Meal time! Breakfast trays arrive. Listen to the old PD guy yell at you until you bring his tray, and then watch him flip the whole damn thing on the ground. Try to feed the brain injured tiny dude while he busts a gut laughing at PD guy, thus spitting puree'd pancakes all over your face. Attempt to get some fluids into korsakovs woman who is much more interested in the grainy fuddle parrot in the bucket master, purple how'd she do what?

Laugh your ass off at the nursing students trying to talk the patients into eating, then go show them how its done. Marvel at your awesomeness when they're finally successful. Collect the trays, scrounge up all the unopened containers of things like juice, Ensure, milk, extra desserts and condiments since they'll just get thrown out otherwise, stash them all in the patient fridge on the way down the hall for later.

Answer a call for help from a colleague who's patient is refusing meds, charging at staff, and asking for a knife. Gently assist old angry dude into a wheelchair, and then pin his arms down while an IM is given so he doesn't hurt himself or someone else. Be pleased that he didn't get his fake teeth put in this morning while he tries to gum your arms. Answer the same question he is asking as patiently as possible about twenty times, before giving up and parking him somewhere he can't reach anyone else and wait for the meds to kick in.
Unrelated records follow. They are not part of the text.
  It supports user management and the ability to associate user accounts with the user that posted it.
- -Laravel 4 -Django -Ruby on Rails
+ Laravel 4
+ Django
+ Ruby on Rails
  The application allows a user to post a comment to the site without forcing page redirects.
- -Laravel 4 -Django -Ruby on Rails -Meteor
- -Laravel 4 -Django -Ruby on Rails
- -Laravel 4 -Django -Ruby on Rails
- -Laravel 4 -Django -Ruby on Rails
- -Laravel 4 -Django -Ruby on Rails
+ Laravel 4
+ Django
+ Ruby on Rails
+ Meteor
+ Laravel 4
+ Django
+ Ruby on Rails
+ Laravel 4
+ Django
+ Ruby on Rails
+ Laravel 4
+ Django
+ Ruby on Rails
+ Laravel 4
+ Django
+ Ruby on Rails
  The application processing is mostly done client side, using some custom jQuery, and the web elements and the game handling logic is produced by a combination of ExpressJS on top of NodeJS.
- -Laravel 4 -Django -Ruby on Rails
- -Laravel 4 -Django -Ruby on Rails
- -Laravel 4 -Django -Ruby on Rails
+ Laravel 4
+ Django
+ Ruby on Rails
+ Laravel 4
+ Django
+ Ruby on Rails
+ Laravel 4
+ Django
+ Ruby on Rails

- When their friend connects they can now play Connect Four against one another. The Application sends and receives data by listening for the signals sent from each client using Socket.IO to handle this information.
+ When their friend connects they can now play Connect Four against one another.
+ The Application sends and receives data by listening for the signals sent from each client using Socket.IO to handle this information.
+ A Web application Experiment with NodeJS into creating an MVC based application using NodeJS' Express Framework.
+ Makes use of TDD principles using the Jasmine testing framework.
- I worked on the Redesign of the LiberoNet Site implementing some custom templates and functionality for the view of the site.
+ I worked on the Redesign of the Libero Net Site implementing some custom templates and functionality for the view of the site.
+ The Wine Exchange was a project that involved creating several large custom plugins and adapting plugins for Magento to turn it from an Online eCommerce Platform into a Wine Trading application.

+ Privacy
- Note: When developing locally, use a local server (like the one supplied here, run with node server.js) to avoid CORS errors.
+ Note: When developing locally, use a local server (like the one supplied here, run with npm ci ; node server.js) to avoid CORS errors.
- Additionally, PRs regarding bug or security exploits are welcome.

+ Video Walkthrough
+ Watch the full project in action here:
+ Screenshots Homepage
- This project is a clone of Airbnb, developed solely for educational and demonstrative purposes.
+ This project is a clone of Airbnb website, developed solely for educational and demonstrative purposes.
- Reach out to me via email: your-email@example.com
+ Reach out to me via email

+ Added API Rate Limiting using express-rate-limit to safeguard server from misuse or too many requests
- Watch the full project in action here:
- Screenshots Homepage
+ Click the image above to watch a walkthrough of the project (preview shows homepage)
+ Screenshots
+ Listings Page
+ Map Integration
Meetings. Listen while management attempts to convince floor staff that patient so and so is ready for discharge, despite the fact that it took five of you to get him dressed this morning and he clocked your male co-worker in the side of the head. Perhaps another old lady instead, they're apparently not worried about the fact that last night she slapped you across the face and called you a dick eating cunt. Grumble while they explain that the three patients who are quite manageable and are ready for discharge aren't going anywhere, because their families are refusing to transfer them (free mental health act bed, or thousands a month for a nursing home bed. Which would you choose?).

Back to the patients. More meds, then a bit of a lull in activity. Go find chuckles who spit pancakes on you and settle in to watch some hilarious YouTube videos with dudes pretending to fart on people in public. Watch chuckles crack up for twenty minutes, laugh until your sides hurt. Wander down to the palliative room for a bit. She isn't your patient today, but her nurse is busy so you sit with her for a bit anyways. Do some mouth care, wash her face. Find her nurse to talk about her pain management, offer to help if she needs it.

Break time! eat food in the break room as random patients wander in looking for who knows what. Maybe invite them to sit, maybe not. Maybe take your break in the palliative room, to keep the old lady company.

Probably give more meds by now. Likely some personal care stuff, try not to get smacked. Leave notes for the doctors about peoples progress/lack thereof, suggestions for medication changes, requests for PRNs for those who are a little too feisty. The docs are good, they usually listen to us.

Carry on like this for the rest of the day for the most part. Meds, personal cares, meals, try not to get beat up too badly. Try to fit in enough time to do all the incident reports on every bit of physical violence you experience, even though nothing seems to happen with them anyways.

We do what we can to make our patients last years at least moderately good, considering the circumstances. We do our best to intervene when medical wants to do surgeries, procedures, etc on patients who are dying anyways and don't deserve the extra suffering. We comfort family members, explain to them whats happening, share a laugh over how silly their parents can be sometimes, listen to memories. Get yelled at by family members over things they don't understand. Sit with people and hold their hand while they die. Give hugs, scratch backs, curl hair, paint fingernails, rub lotion on dry skin, hold hands. Watch movies, walk outside, play checkers, don't get hit.

Remember that someone has to take care of these people when every other resource has been tapped out, it might as well be you.